August 22, 2025

Kubernetes Services, Rolling Updates, and Namespaces

In our previous lesson, you saw Kubernetes automatically replace a crashed Pod. That's powerful, but it reveals a fundamental challenge: if Pods come and go with new IP addresses each time, how do other parts of your application find them reliably?

Today we'll solve this networking puzzle and tackle a related production challenge: how do you deploy updates without breaking your users? We'll work with a realistic data pipeline scenario where a PostgreSQL database needs to stay accessible while an ETL application gets updated.

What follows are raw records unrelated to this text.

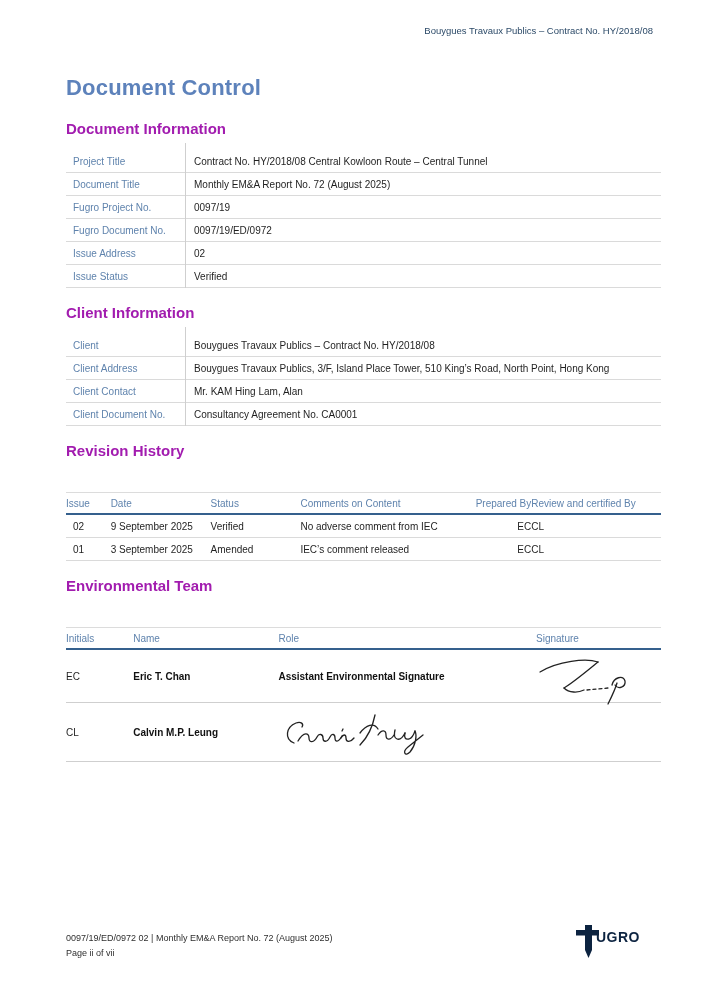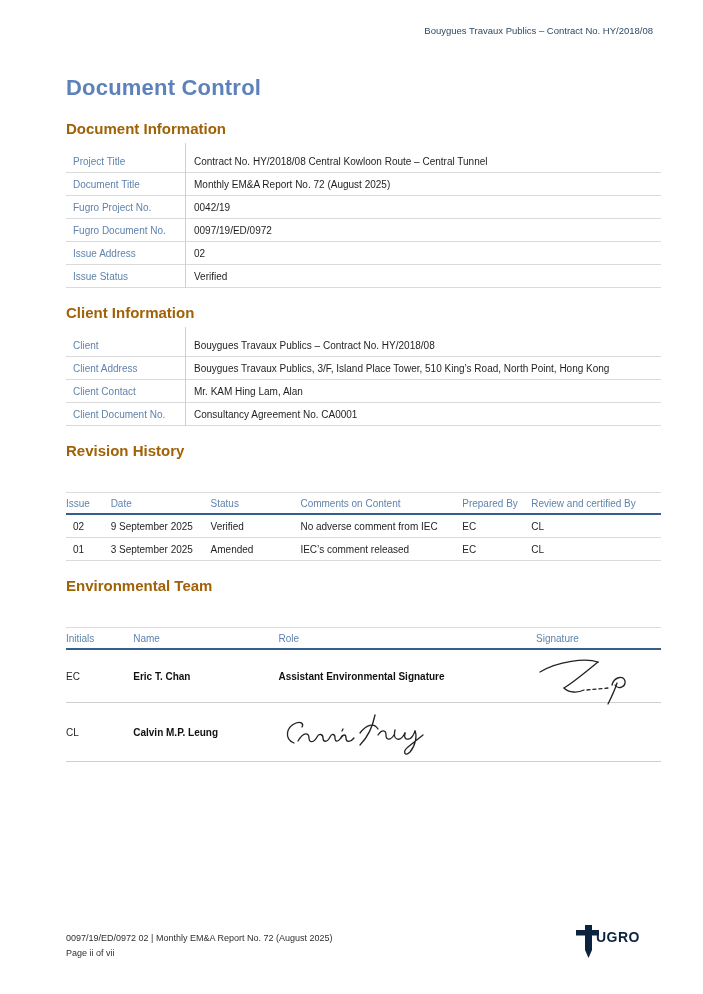"Document Information" h2.section-heading { color: #a16207 -> #a21caf }
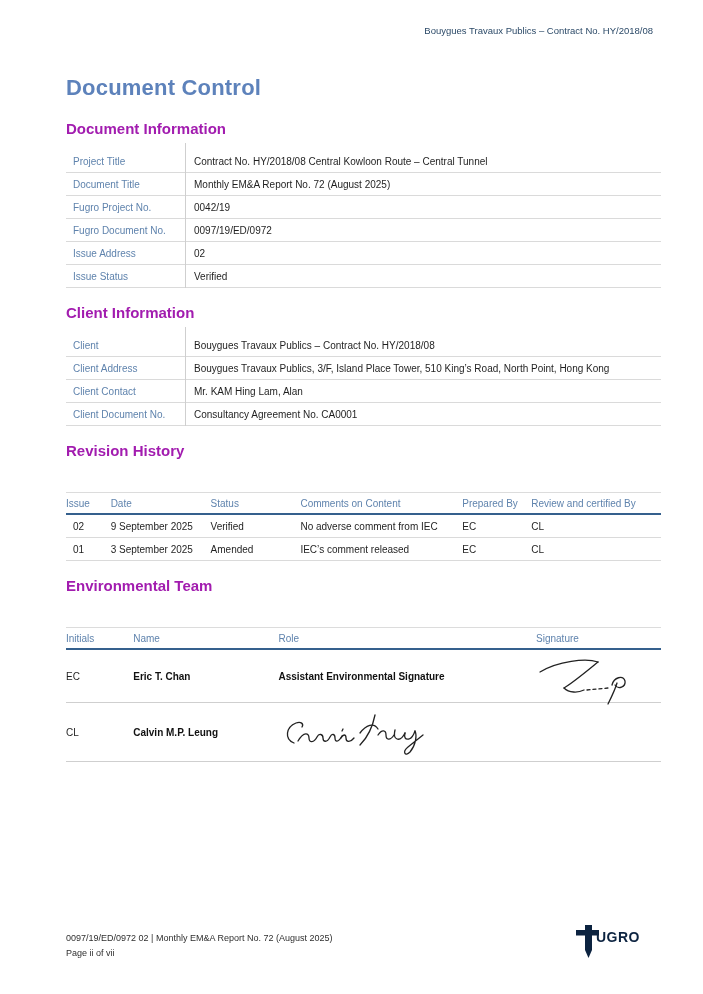"0042/19" div.kv-value { text: 0042/19 -> 0097/19 }
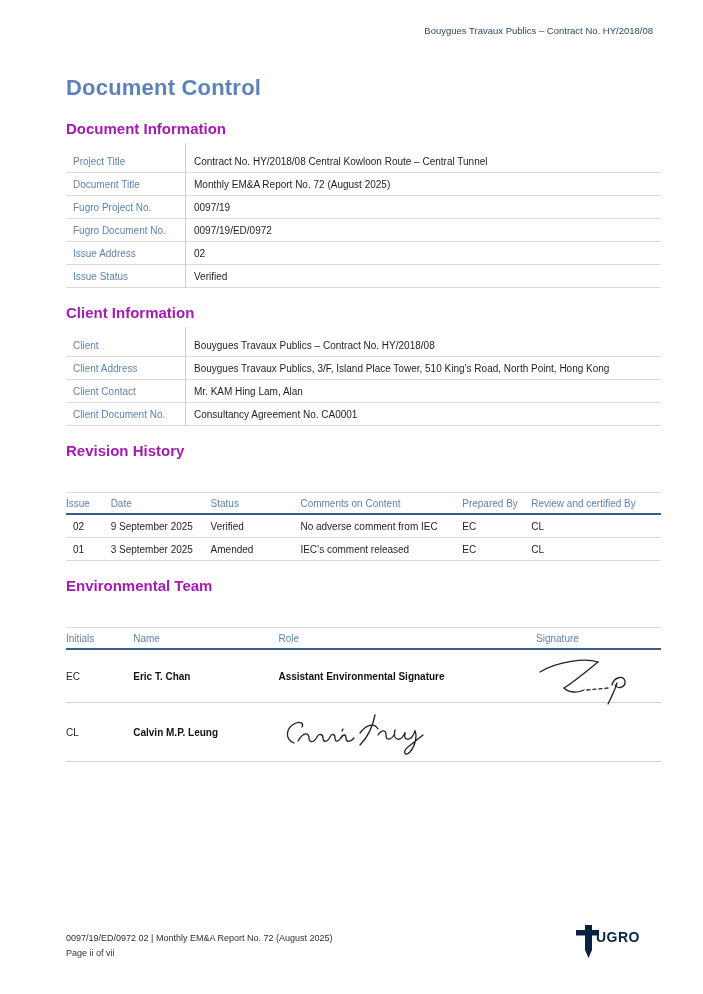"Prepared By" .c-prepared { text-align: none -> right }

By the end of this tutorial, you'll be able to:

Explain why Services exist and how they provide stable networking for changing Pods
Perform zero-downtime deployments using rolling updates
Use Namespaces to separate different environments
Understand when your applications need these production-grade features

The Moving Target Problem

Let's extend what you built in the previous tutorial to see why we need more than just Pods and Deployments.. You deployed a PostgreSQL database and connected to it directly using kubectl exec. Now imagine you want to add a Python ETL script that connects to that database automatically every hour.

Here's the challenge: your ETL script needs to connect to PostgreSQL, but it doesn't know the database Pod's IP address. Even worse, that IP address changes every time Kubernetes restarts the database Pod.

You could try to hardcode the current Pod IP into your ETL script, but this breaks the moment Kubernetes replaces the Pod. You'd be back to manually updating configuration every time something restarts, which defeats the purpose of container orchestration.

This is where Services come in. A Service acts like a stable phone number for your application. Other Pods can always reach your database using the same address, even when the actual database Pod gets replaced.

How Services Work

Think of a Service as a reliable middleman. When your ETL script wants to talk to PostgreSQL, it doesn't need to hunt down the current Pod's IP address. Instead, it just asks for "postgres" and the Service handles finding and connecting to whichever PostgreSQL Pod is currently running. When you create a Service for your PostgreSQL Deployment:

Kubernetes assigns a stable IP address that never changes
DNS gets configured so other Pods can use a friendly name instead of remembering IP addresses
The Service tracks which Pods are healthy and ready to receive traffic
When Pods change, the Service automatically updates its routing without any manual intervention

Your ETL script can connect to postgres:5432 (a DNS name) instead of an IP address. Kubernetes handles all the complexity of routing that request to whichever PostgreSQL Pod is currently running.

Building a Realistic Pipeline

Let's set up that data pipeline and see Services in action. We'll create both the database and the ETL application, then demonstrate how they communicate reliably even when Pods restart.

Start Your Environment

First, make sure you have a Kubernetes cluster running. A cluster is your pool of computing resources - in Minikube's case, it's a single-node cluster running on your local machine.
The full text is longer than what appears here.